Yes, the rules of the road apply to cyclists – they need to stop at red lights and stop signs, and they really should use signals. Speaking of which: do you know all of the hand signals that cyclists use to show drivers as well as fellow cyclists their intentions? No? Here they are.
Most cyclists who take to the roads know that the same rules that apply to cars apply to them, and most experienced cyclists peddling through urban areas will follow those rules and will use those hand signals. By doing so, they’re giving you the heads-up, so that you’ll respond accordingly (i.e., not rear-ending them or cutting them off). In return, you should do the same: use your signals when cyclists are on the roads with you, and consider braking a little bit sooner when a cyclist is behind you. And always drive in a predictable manner. A great example of good intentions gone awry: when a driver waves a cyclist through a four-way stop, when it’s actually the driver’s turn to go. This can confuse both the cyclist and any other drivers at that intersection, which can lead to a collision.
Follow The Three Feet Rule.
This one’s pretty straightforward: when passing a bike, keep at least three feet of space between you and the cyclist. Remember that cyclists face roadway hazards that cars simply don’t: that little pothole in the road is nothing to your car’s tires, but hitting it might cause the cyclist to go flying over the handlebars. Giving the cyclist a bit of space to maneuver, even during the brief time in which you’re passing him or her, can prevent serious injuries.
Watch Your Door.
The dangers that cars present to cyclists don’t go away when the car stops moving. “Dooring” is the cycling term for riding into an open car door; it happens when the driver swings his or her door open without first checking to see if there’s a cyclist coming up alongside the car. Getting out of your car when parallel parked on a surface street? Check your rear-view AND side mirrors first.

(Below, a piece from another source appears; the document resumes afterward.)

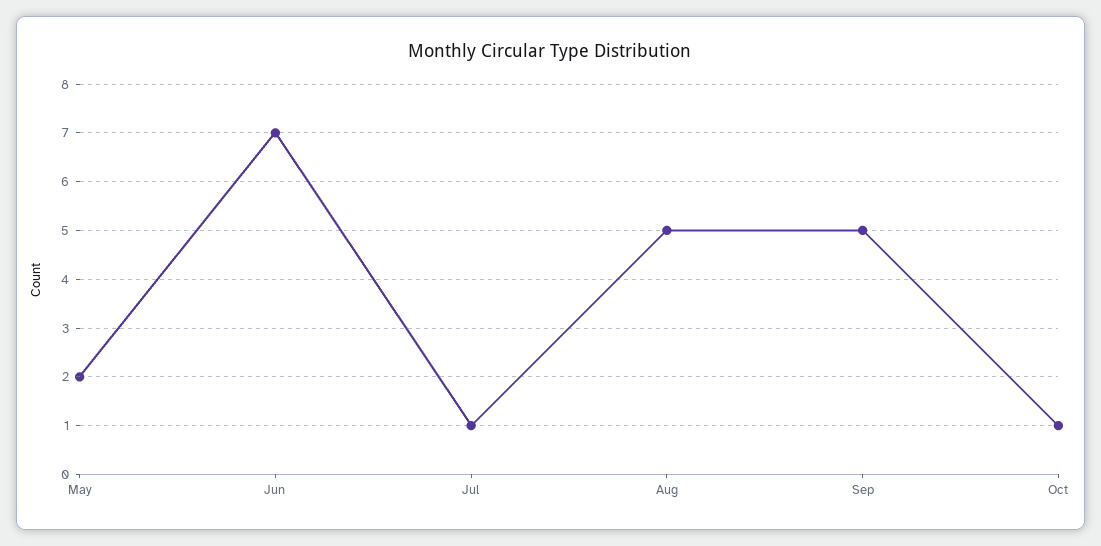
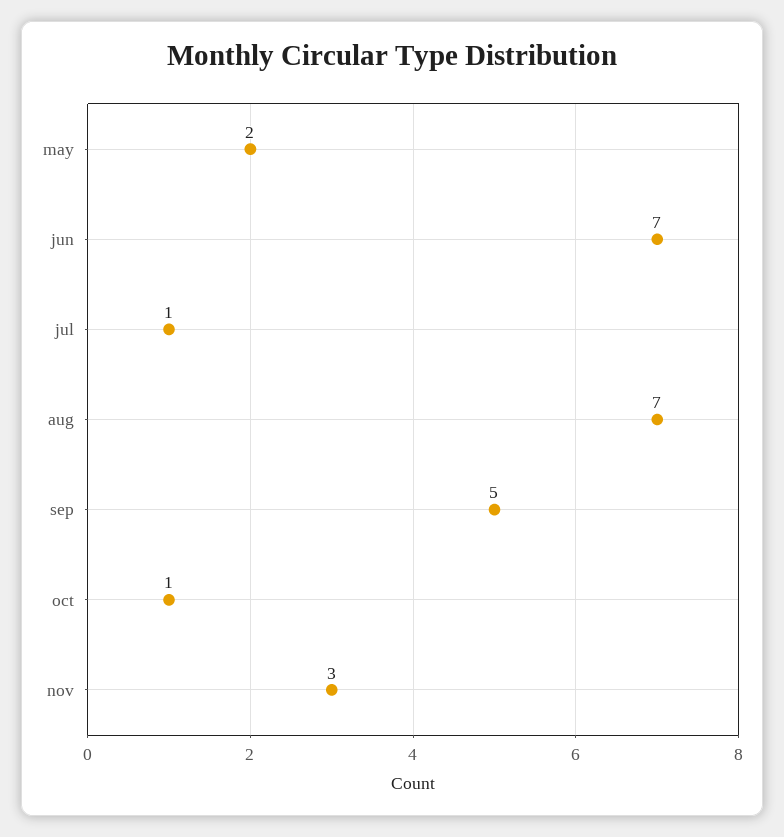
Aug: 5 -> 7
nov: none -> 3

Being on two wheels – even if your two-wheeled vehicle has a motor – is inherently more dangerous than being on four. But as drivers, we can all do little things to ensure that bicyclists don’t face any more risks than they need to. And when it comes to understanding what it’s like for a cyclist, there’s no substitute for experience – why not try riding your bike to work yourself on Bike to Work Day? We won’t laugh at those bike shorts you’ve been afraid to wear out in public. Promise.